(ENTRIES PROVIDED)

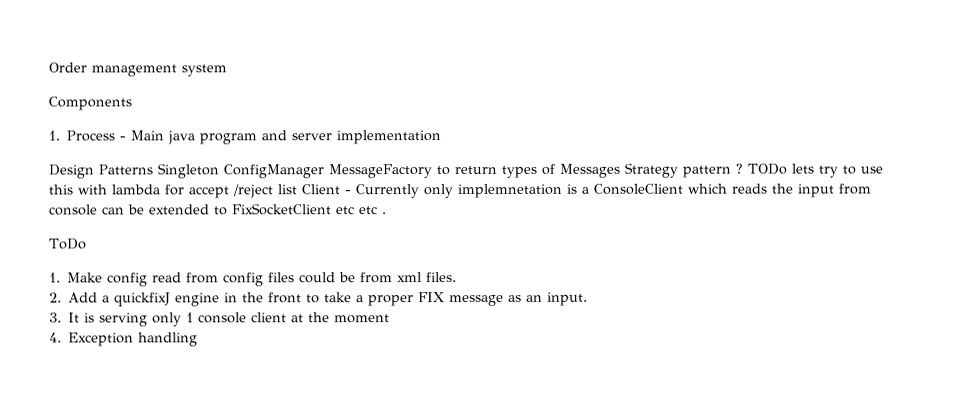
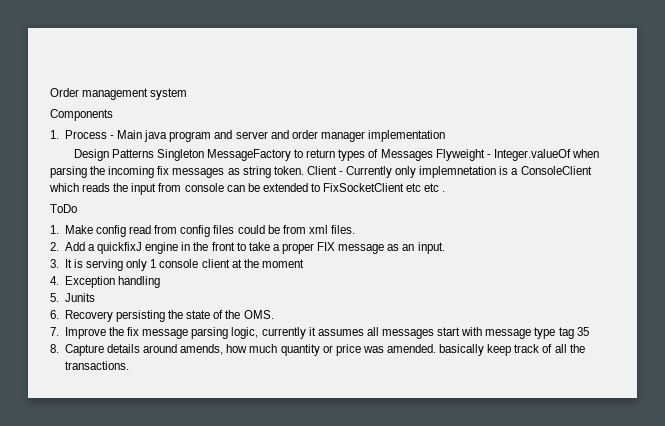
- 1. Process - Main java program and server implementation
+ 1. Process - Main java program and server and order manager implementation
- Design Patterns Singleton ConfigManager MessageFactory to return types of Messages Strategy pattern ? TODo lets try to use this with lambda for accept /reject list Client - Currently only implemnetation is a ConsoleClient which reads the input from console can be extended to FixSocketClient etc etc .
+ Design Patterns Singleton MessageFactory to return types of Messages Flyweight - Integer.valueOf when parsing the incoming fix messages as string token. Client - Currently only implemnetation is a ConsoleClient which reads the input from console can be extended to FixSocketClient etc etc .
+ 5. Junits
+ 6. Recovery persisting the state of the OMS.
+ 7. Improve the fix message parsing logic, currently it assumes all messages start with message type tag 35
+ 8. Capture details around amends, how much quantity or price was amended. basically keep track of all the transactions.

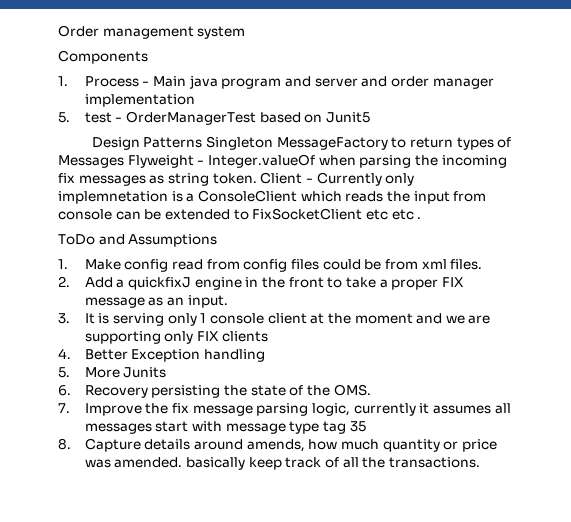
+ 5. test - OrderManagerTest based on Junit5
- ToDo
+ ToDo and Assumptions
- 3. It is serving only 1 console client at the moment
+ 3. It is serving only 1 console client at the moment and we are supporting only FIX clients
- 4. Exception handling
+ 4. Better Exception handling
- 5. Junits
+ 5. More Junits

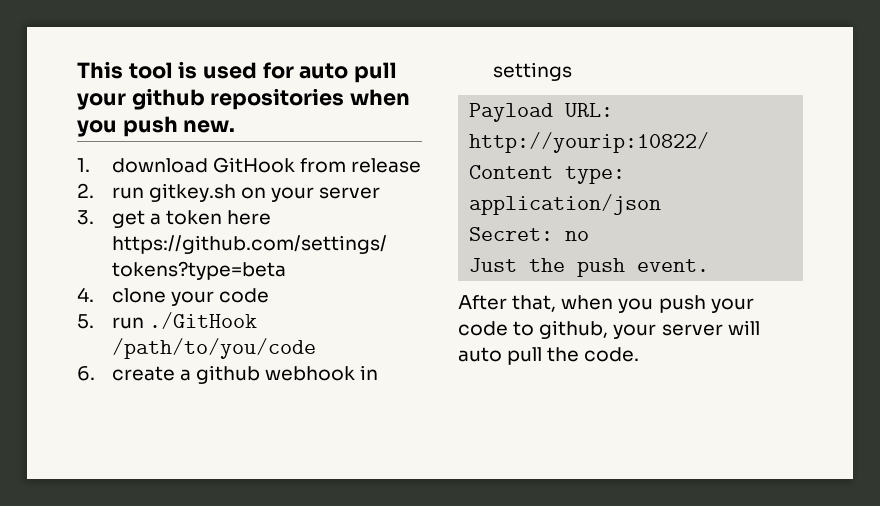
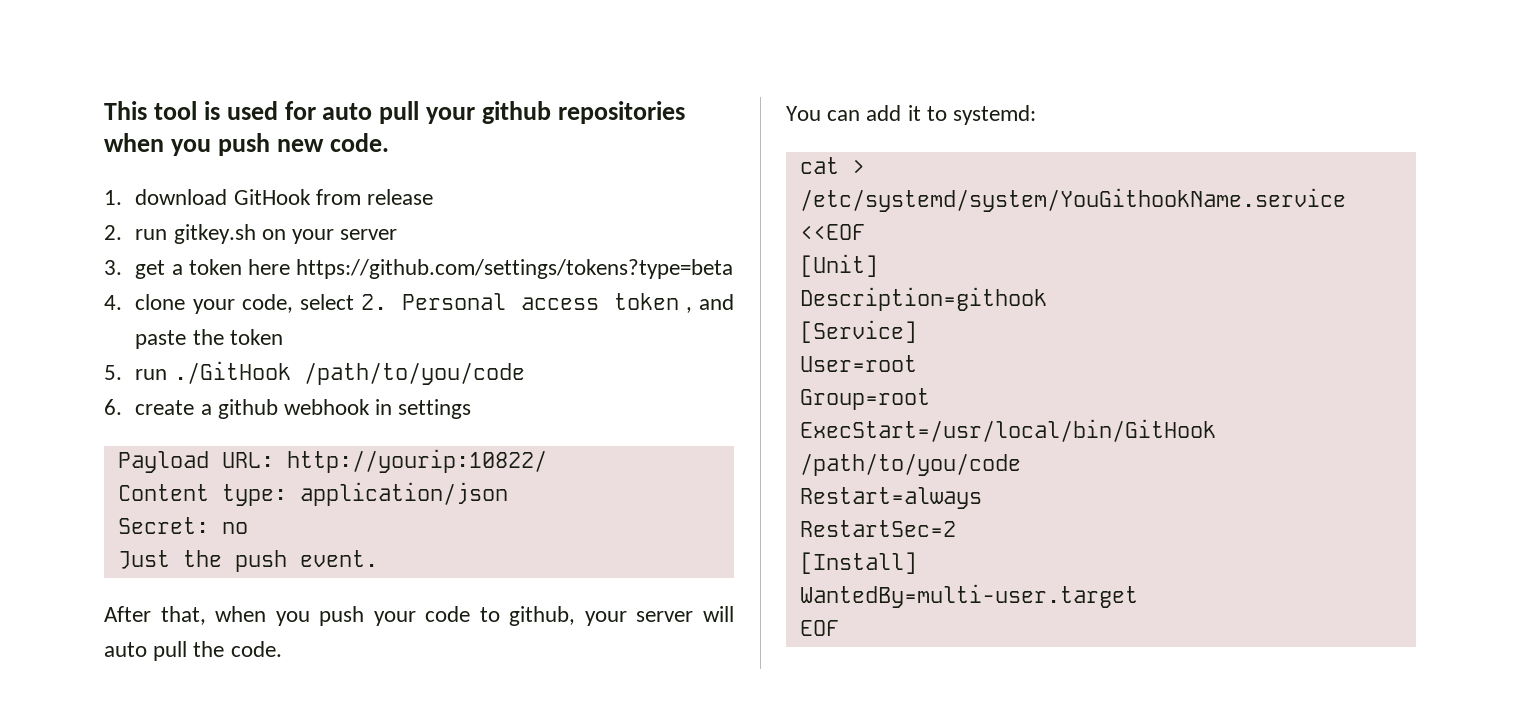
- This tool is used for auto pull your github repositories when you push new.
+ This tool is used for auto pull your github repositories when you push new code.
- 4. clone your code
+ 4. clone your code, select 2. Personal access token , and paste the token
+ You can add it to systemd:
+ cat > /etc/systemd/system/YouGithookName.service <<EOF
+ [Unit]
+ Description=githook
+ [Service]
+ User=root
+ Group=root
+ ExecStart=/usr/local/bin/GitHook /path/to/you/code
+ Restart=always
+ RestartSec=2
+ [Install]
+ WantedBy=multi-user.target
+ EOF

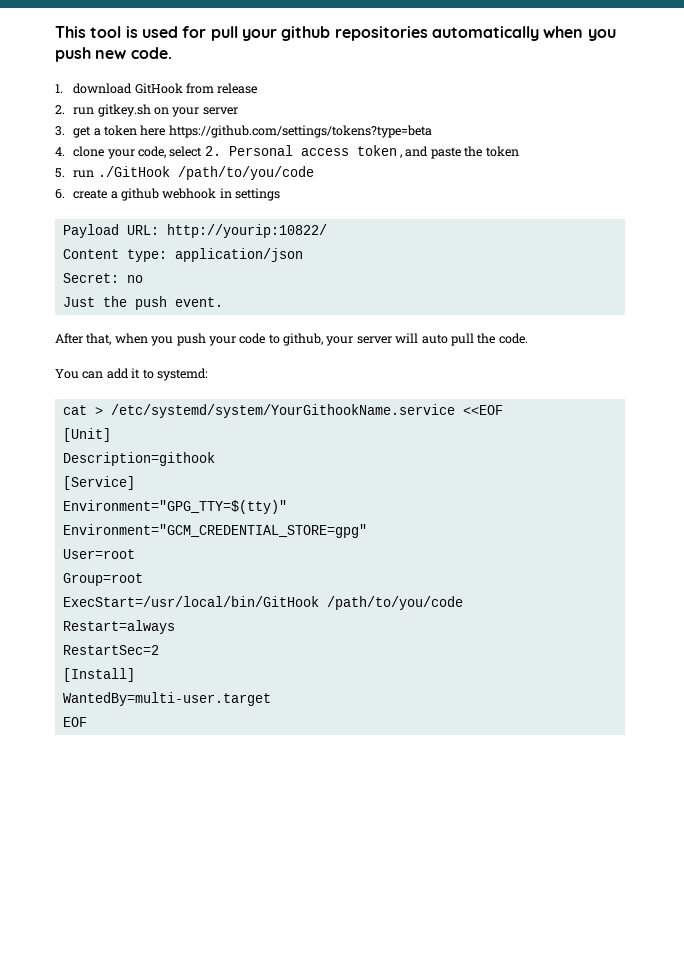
- This tool is used for auto pull your github repositories when you push new code.
+ This tool is used for pull your github repositories automatically when you push new code.
- cat > /etc/systemd/system/YouGithookName.service <<EOF
+ cat > /etc/systemd/system/YourGithookName.service <<EOF
+ Environment="GPG_TTY=$(tty)"
+ Environment="GCM_CREDENTIAL_STORE=gpg"

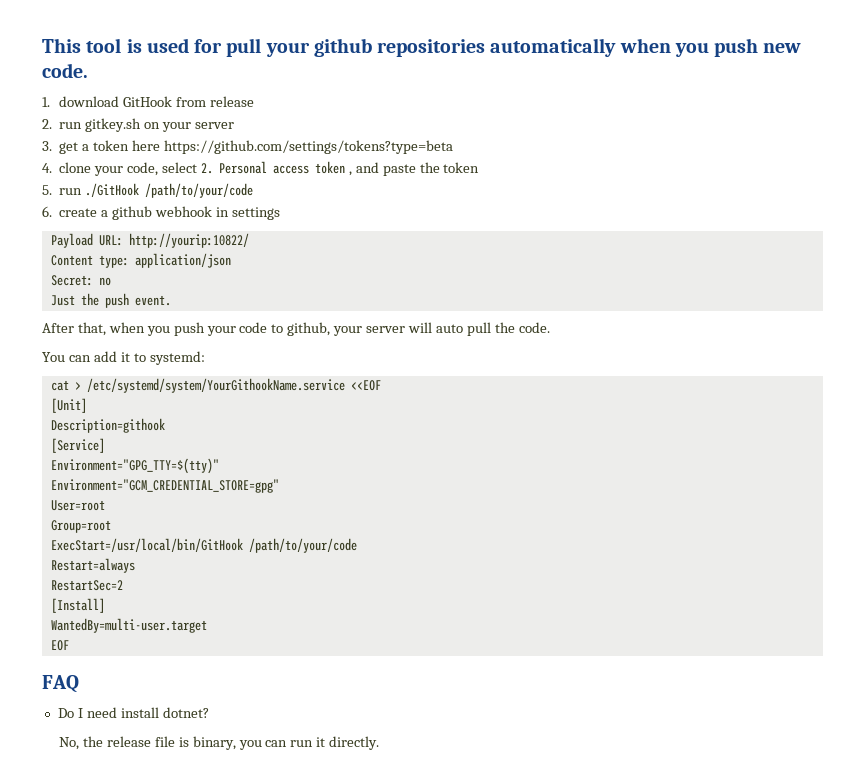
- 5. run ./GitHook /path/to/you/code
+ 5. run ./GitHook /path/to/your/code
- ExecStart=/usr/local/bin/GitHook /path/to/you/code
+ ExecStart=/usr/local/bin/GitHook /path/to/your/code
+ FAQ
+ Do I need install dotnet?
+ No, the release file is binary, you can run it directly.

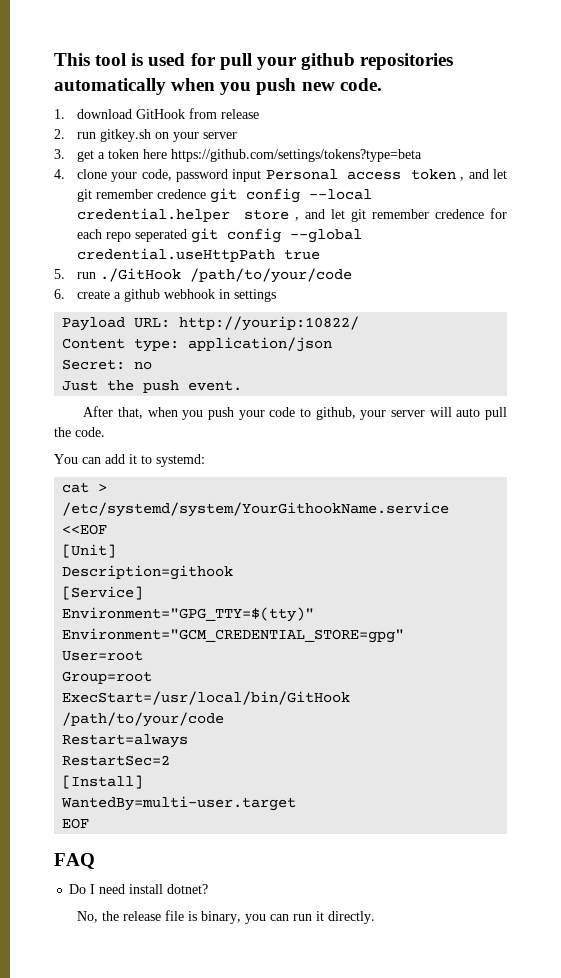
- 4. clone your code, select 2. Personal access token , and paste the token
+ 4. clone your code, password input Personal access token , and let git remember credence git config --local credential.helper store , and let git remember credence for each repo seperated git config --global credential.useHttpPath true

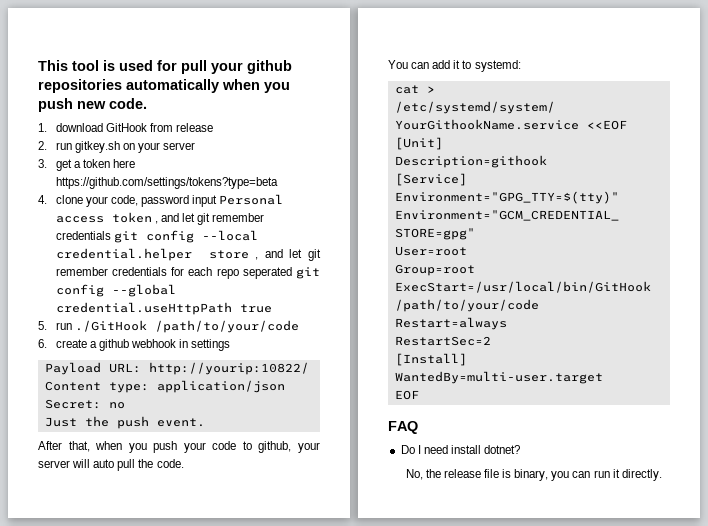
- 4. clone your code, password input Personal access token , and let git remember credence git config --local credential.helper store , and let git remember credence for each repo seperated git config --global credential.useHttpPath true
+ 4. clone your code, password input Personal access token , and let git remember credentials git config --local credential.helper store , and let git remember credentials for each repo seperated git config --global credential.useHttpPath true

(End ENTRIES PROVIDED)

TASK REQUIREMENTS: Starting with the top line, write out all the data above exactly; keep the pictures out.

RESPONSE FOR THIS EXERCISE:
- 1. Process - Main java program and server implementation
+ 1. Process - Main java program and server and order manager implementation
- Design Patterns Singleton ConfigManager MessageFactory to return types of Messages Strategy pattern ? TODo lets try to use this with lambda for accept /reject list Client - Currently only implemnetation is a ConsoleClient which reads the input from console can be extended to FixSocketClient etc etc .
+ Design Patterns Singleton MessageFactory to return types of Messages Flyweight - Integer.valueOf when parsing the incoming fix messages as string token. Client - Currently only implemnetation is a ConsoleClient which reads the input from console can be extended to FixSocketClient etc etc .
+ 5. Junits
+ 6. Recovery persisting the state of the OMS.
+ 7. Improve the fix message parsing logic, currently it assumes all messages start with message type tag 35
+ 8. Capture details around amends, how much quantity or price was amended. basically keep track of all the transactions.

+ 5. test - OrderManagerTest based on Junit5
- ToDo
+ ToDo and Assumptions
- 3. It is serving only 1 console client at the moment
+ 3. It is serving only 1 console client at the moment and we are supporting only FIX clients
- 4. Exception handling
+ 4. Better Exception handling
- 5. Junits
+ 5. More Junits

- This tool is used for auto pull your github repositories when you push new.
+ This tool is used for auto pull your github repositories when you push new code.
- 4. clone your code
+ 4. clone your code, select 2. Personal access token , and paste the token
+ You can add it to systemd:
+ cat > /etc/systemd/system/YouGithookName.service <<EOF
+ [Unit]
+ Description=githook
+ [Service]
+ User=root
+ Group=root
+ ExecStart=/usr/local/bin/GitHook /path/to/you/code
+ Restart=always
+ RestartSec=2
+ [Install]
+ WantedBy=multi-user.target
+ EOF

- This tool is used for auto pull your github repositories when you push new code.
+ This tool is used for pull your github repositories automatically when you push new code.
- cat > /etc/systemd/system/YouGithookName.service <<EOF
+ cat > /etc/systemd/system/YourGithookName.service <<EOF
+ Environment="GPG_TTY=$(tty)"
+ Environment="GCM_CREDENTIAL_STORE=gpg"

- 5. run ./GitHook /path/to/you/code
+ 5. run ./GitHook /path/to/your/code
- ExecStart=/usr/local/bin/GitHook /path/to/you/code
+ ExecStart=/usr/local/bin/GitHook /path/to/your/code
+ FAQ
+ Do I need install dotnet?
+ No, the release file is binary, you can run it directly.

- 4. clone your code, select 2. Personal access token , and paste the token
+ 4. clone your code, password input Personal access token , and let git remember credence git config --local credential.helper store , and let git remember credence for each repo seperated git config --global credential.useHttpPath true

- 4. clone your code, password input Personal access token , and let git remember credence git config --local credential.helper store , and let git remember credence for each repo seperated git config --global credential.useHttpPath true
+ 4. clone your code, password input Personal access token , and let git remember credentials git config --local credential.helper store , and let git remember credentials for each repo seperated git config --global credential.useHttpPath true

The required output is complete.